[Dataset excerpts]
•••
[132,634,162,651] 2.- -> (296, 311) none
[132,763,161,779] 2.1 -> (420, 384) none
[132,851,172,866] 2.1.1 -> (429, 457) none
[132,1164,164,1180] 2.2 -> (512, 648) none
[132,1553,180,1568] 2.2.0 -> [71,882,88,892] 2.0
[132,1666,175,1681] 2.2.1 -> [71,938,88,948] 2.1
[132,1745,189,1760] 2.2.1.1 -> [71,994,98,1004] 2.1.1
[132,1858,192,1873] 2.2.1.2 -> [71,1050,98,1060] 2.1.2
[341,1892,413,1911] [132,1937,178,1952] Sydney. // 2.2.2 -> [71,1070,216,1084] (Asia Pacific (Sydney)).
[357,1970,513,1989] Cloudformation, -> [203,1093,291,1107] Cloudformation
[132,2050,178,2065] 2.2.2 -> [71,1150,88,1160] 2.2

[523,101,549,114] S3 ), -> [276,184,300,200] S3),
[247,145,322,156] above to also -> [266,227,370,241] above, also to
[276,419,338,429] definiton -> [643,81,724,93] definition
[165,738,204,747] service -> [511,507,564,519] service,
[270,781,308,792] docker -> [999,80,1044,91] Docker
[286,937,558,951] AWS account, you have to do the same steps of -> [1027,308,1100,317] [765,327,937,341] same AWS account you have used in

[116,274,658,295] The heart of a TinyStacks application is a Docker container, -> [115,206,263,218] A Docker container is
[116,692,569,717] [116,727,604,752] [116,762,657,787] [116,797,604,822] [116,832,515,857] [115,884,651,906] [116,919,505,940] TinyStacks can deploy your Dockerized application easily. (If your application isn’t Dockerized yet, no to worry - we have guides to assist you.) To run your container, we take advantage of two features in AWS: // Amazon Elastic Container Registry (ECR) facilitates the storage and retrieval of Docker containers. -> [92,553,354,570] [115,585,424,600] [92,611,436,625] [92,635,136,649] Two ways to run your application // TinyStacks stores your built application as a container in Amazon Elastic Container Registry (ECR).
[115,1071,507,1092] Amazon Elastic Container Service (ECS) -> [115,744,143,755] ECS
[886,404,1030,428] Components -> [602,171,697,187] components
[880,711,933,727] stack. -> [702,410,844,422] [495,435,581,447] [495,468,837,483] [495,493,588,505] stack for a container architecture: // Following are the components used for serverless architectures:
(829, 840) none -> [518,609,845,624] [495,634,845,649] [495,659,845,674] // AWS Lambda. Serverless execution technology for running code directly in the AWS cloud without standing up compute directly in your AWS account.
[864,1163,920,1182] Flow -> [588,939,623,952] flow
•••
- **Activity**: If a line of the records contains the word "your", count it; give only the total.

- **Response to the task**: 2